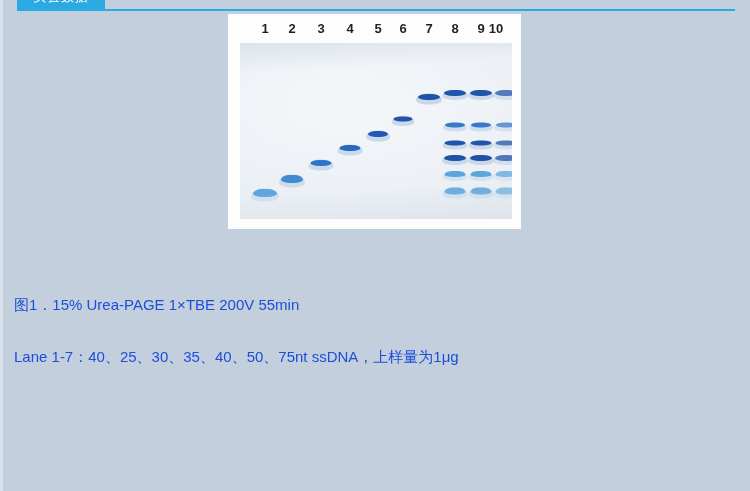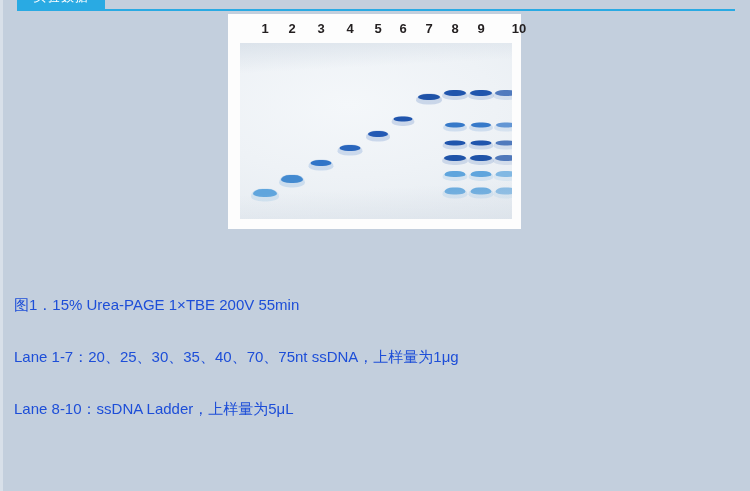--- a/index.html
+++ b/index.html
@@ -148,21 +148,21 @@
     <div class="lane-numbers">
         <div class="lane-num" style="left: 37px;">1</div>
         <div class="lane-num" style="left: 64px;">2</div>
         <div class="lane-num" style="left: 93px;">3</div>
         <div class="lane-num" style="left: 122px;">4</div>
         <div class="lane-num" style="left: 150px;">5</div>
         <div class="lane-num" style="left: 175px;">6</div>
         <div class="lane-num" style="left: 201px;">7</div>
         <div class="lane-num" style="left: 227px;">8</div>
         <div class="lane-num" style="left: 253px;">9</div>
-        <div class="lane-num" style="left: 291px;">10</div>
+        <div class="lane-num" style="left: 268px;">10</div>
       </div>
 
     <div class="gel">
         <div class="band smear" style="left: 25px; top: 150px; width: 24px; height: 8px; background: rgb(90, 163, 221); opacity: 0.95;"></div>
         <div class="band smear" style="left: 25px; top: 152px; width: 28px; height: 13px; background: rgb(90, 163, 221); opacity: 0.18;"></div>
         <div class="band smear" style="left: 52px; top: 136px; width: 22px; height: 8px; background: rgb(61, 134, 208); opacity: 0.95;"></div>
         <div class="band smear" style="left: 52px; top: 138px; width: 26px; height: 13px; background: rgb(61, 134, 208); opacity: 0.18;"></div>
         <div class="band" style="left: 81px; top: 120px; width: 21px; height: 6px; background: rgb(47, 116, 200); opacity: 1;"></div>
         <div class="band smear" style="left: 81px; top: 122px; width: 25px; height: 11px; background: rgb(47, 116, 200); opacity: 0.18;"></div>
         <div class="band" style="left: 110px; top: 105px; width: 21px; height: 6px; background: rgb(42, 102, 189); opacity: 1;"></div>
@@ -208,17 +208,16 @@
         <div class="band smear" style="left: 266px; top: 131px; width: 21px; height: 6px; background: rgb(90, 163, 221); opacity: 0.684;"></div>
         <div class="band smear" style="left: 266px; top: 133px; width: 25px; height: 10px; background: rgb(90, 163, 221); opacity: 0.1152;"></div>
         <div class="band smear" style="left: 266px; top: 148px; width: 21px; height: 7px; background: rgb(90, 163, 221); opacity: 0.6336;"></div>
         <div class="band smear" style="left: 266px; top: 150px; width: 25px; height: 11px; background: rgb(90, 163, 221); opacity: 0.1152;"></div>
       </div>
 
   </div>
 
   <div class="captions">
     <div class="cap-line">图1．15% Urea-PAGE 1×TBE 200V 55min</div>
-    <div class="cap-line">Lane 1-7：20、25、30、35、40、70、75nt ssDNA，上样量为1μg</div>
-    <div class="cap-line">Lane 8-10：ssDNA Ladder，上样量为5μL</div>
+    <div class="cap-line">Lane 1-7：40、25、30、35、40、50、75nt ssDNA，上样量为1μg</div>
   </div>
 
 </div>
 
 </body></html>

__Activity__: Could you retype exactly the lines above, starting at the line that contains "-208,17 +208,16 @@" and ending at the line that contains "266px; top: 133px;", and nothing more?

__Solution for this task__:
@@ -208,17 +208,16 @@
         <div class="band smear" style="left: 266px; top: 131px; width: 21px; height: 6px; background: rgb(90, 163, 221); opacity: 0.684;"></div>
         <div class="band smear" style="left: 266px; top: 133px; width: 25px; height: 10px; background: rgb(90, 163, 221); opacity: 0.1152;"></div>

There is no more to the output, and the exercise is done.